There are several interdisciplinary projects carried out by the NOVA University Lisbon in order to achieve the Sustainable Development Goals by 2030, as established by the United Nations. Several schools raised questions and outlined ways for a more sustainable, inclusive and resilient future within NOVA Science Day 2020. Confidence was the feeling that dominated the September 22nd meeting, even though everyone warned of new challenges - and the negative impact - of the pandemic of COVID-19. This was the third edition of the event that, given the restrictions imposed by the pandemic, was transmitted in live streaming on NOVA's Youtube channel to the entire academic and scientific community, from the auditorium of the Rectorate.

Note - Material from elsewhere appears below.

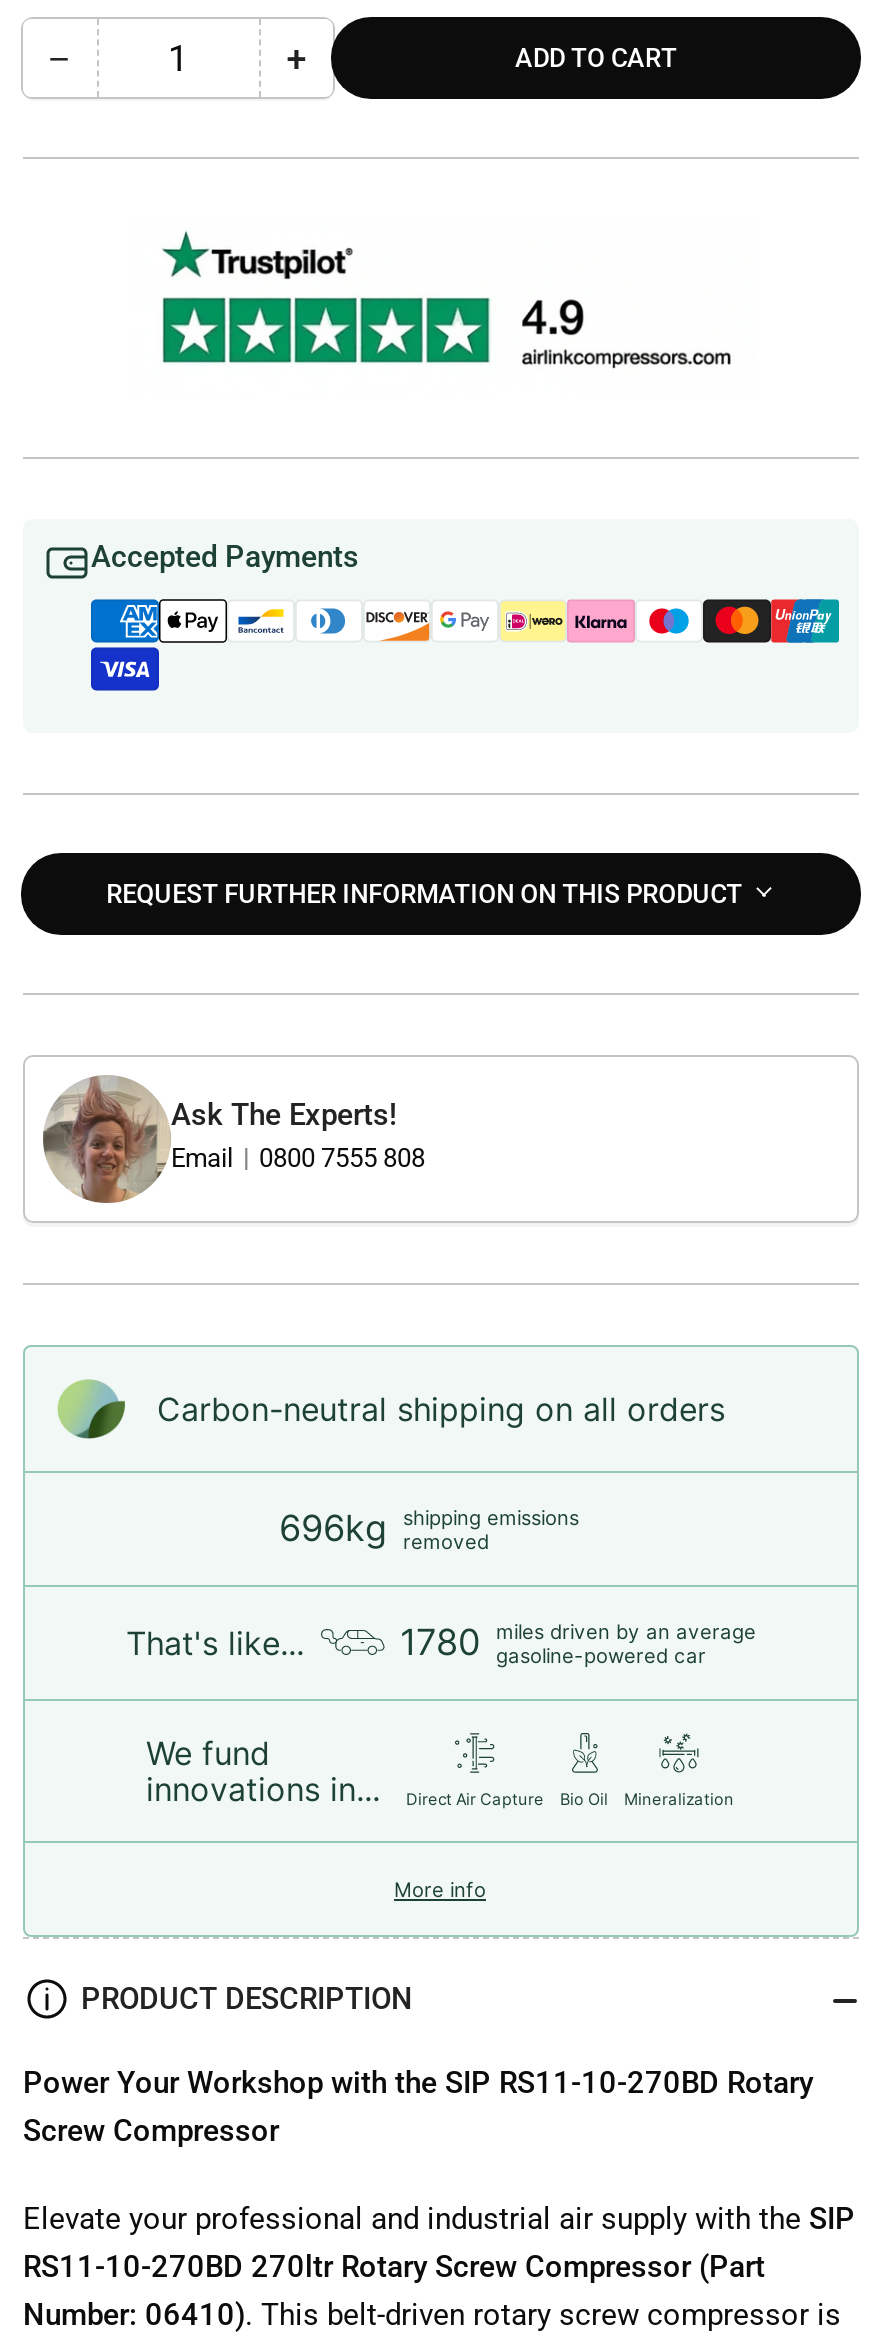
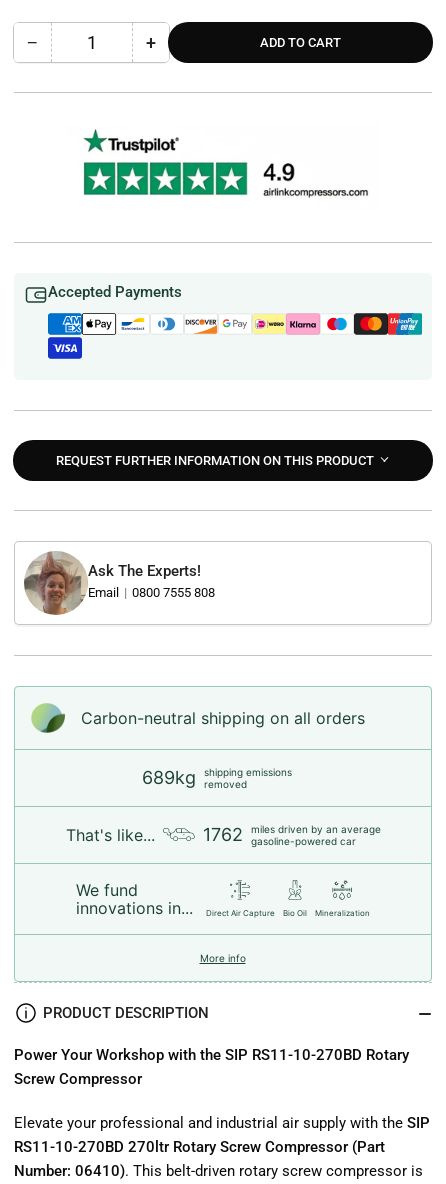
- 696kg shipping emissions removed
+ 689kg shipping emissions removed

- 1780 miles driven by an average gasoline-powered car
+ 1762 miles driven by an average gasoline-powered car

Júlia Seixas, from the School of Science and Technology (FCT NOVA), was the first to speak during the session dedicated to sustainability. Energy and climate change are the focus of the research carried out by her team. "I believe that it is possible to prosper with minimal resources and without carbon dioxide emissions", she revealed with optimism. To this end, Júlia Seixas considers it essential to invest in the transition of energy systems, especially in urban areas. FCT NOVA is developing studies to respond to the challenges of several public and private companies. For example, for EDP, the faculty is evaluating the potential of hydrogen to apply to the Portuguese energy system. In turn, for the city of Cascais, the possibility of developing projects within the scope of urban agriculture is being studied, with a view to producing food with a lower carbon footprint. Energy efficiency may be the answer to SDGs 7 (Renewable and Accessible Energy), 11 (Sustainable Cities and Communities) and 13 (Climate Action).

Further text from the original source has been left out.